Qualcuno continua anche adesso ogni tanto a sottolinearlo, quando posto le mie foto sui social. Ma ora mi scappa da ridere per la violenza senza pudore di chi lo firma con il suo nome e, sinceramente, non me ne importa nulla. Non mi interessa neppure se qualcuno poi commenta in mia difesa: «Ma non è vero, sei bella!». Invece apprezzo quando mi scrivono: «Sei forte» oppure «sei intelligente».

Se fossimo tutti d’accordo che l’aspetto esteriore sia solo uno dei modi di guardare un essere umano (e probabilmente uno dei peggiori) sentirsi dire che si è brutti non farebbe così male. Sarebbe come ammettere che non si è bravi in uno sport o non si sa ballare. Lo si riconoscerebbe serenamente senza considerarlo un’offesa.

Perciò capisco molto bene Jolanda Renga, figlia di Ambra Angiolini e del cantante Francesco Renga, che in televisione a Verissimo ha confidato che leggere «sei brutta» sui social le ha fatto molto male. «Ho pianto per un’ora, poi ho preso il treno e ancora piangevo, perché evidentemente è una ferita aperta. Così ho postato quel video».

Probabilmente avete visto il filmato di cui parlo e ve lo ricordate, perché era toccante. Lei diceva: «Sono io, Jolanda, la figlia brutta. “Sei brutta” è una cosa che mi dico sempre da quando sono piccola, quando mi guardo allo specchio o nelle foto. Il mio sogno, per fortuna, non è essere bella e neanche essere la sosia dei miei genitori. Io tengo molto di più alla mia anima che alla mia faccia e al mio aspetto, perché questo non resterà per sempre, invece il mio cuore e la mia anima saranno quelli per tutta la vita. Preferisco che siano loro a essere belli e puliti. Se la cosa peggiore che si dice di me è che sono “brutta” posso stare tranquilla, perché non si può dire che io sia cattiva oppure egoista o insensibile».

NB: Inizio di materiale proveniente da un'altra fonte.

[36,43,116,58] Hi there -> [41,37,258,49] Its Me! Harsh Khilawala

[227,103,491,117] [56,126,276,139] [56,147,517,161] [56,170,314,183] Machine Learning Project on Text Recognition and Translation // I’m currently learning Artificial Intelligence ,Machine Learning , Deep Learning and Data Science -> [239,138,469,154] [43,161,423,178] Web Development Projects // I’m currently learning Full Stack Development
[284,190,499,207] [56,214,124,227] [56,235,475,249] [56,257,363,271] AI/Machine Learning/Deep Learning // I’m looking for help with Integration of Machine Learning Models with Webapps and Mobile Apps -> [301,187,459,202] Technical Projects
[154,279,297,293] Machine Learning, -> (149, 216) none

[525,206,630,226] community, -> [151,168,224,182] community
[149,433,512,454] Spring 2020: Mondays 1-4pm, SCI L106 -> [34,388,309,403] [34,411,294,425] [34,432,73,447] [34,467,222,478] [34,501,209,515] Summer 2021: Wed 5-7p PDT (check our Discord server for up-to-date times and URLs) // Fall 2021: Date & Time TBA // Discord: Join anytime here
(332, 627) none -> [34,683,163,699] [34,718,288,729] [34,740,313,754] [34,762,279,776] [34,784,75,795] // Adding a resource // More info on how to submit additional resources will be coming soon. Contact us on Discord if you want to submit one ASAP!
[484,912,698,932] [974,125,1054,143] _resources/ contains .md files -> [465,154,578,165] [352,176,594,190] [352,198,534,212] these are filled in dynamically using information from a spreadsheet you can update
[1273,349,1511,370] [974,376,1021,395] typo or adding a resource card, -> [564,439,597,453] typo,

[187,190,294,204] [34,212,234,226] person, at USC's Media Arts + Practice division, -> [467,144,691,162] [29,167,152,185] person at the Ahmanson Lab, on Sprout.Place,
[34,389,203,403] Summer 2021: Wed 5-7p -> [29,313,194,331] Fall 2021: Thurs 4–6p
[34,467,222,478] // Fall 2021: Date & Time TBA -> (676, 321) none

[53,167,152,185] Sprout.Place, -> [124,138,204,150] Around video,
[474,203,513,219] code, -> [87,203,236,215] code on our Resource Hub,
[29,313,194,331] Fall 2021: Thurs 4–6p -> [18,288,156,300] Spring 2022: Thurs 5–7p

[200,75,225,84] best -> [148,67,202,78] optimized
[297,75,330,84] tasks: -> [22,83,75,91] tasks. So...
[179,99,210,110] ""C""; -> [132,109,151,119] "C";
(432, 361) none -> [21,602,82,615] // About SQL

Amo Jolanda, la sua sensibilità, la sua dolcezza. Soprattutto la stimo quando chiarisce: «Il fatto che una persona mi conforti dicendo “non è vero, sei bella”, non mi rincuora così tanto». È questo il punto.

Affrettarsi a rassicurare che è attraente rafforza il preconcetto che una persona poco piacente valga meno. Anche le campagne d’inclusione, che comunicano la bellezza diversa sostenendo che siamo tutti avvenenti, continuano a fare dell’aspetto fisico un valore superiore agli altri. Nessuno ha mai fatto battaglie inclusive per chi non è brava in uno sport o non è capace di ballare.

Un mio conoscente disse una frase che trovai sconvolgente su sua figlia che stava per nascere: «Speriamo che sia bella, altrimenti le tocca lavorare sodo». La bellezza o la bruttezza sono fattori accidentali. L’idea che una donna poco seducente possa avere solo le ambizioni che può permettersi è crudele, ma ancora oggi dominante. Non vogliamo essere belle, vogliamo essere rispettate e vivere l’esistenza che intendiamo vivere, anche se non abbiamo vinto alla lotteria genetica.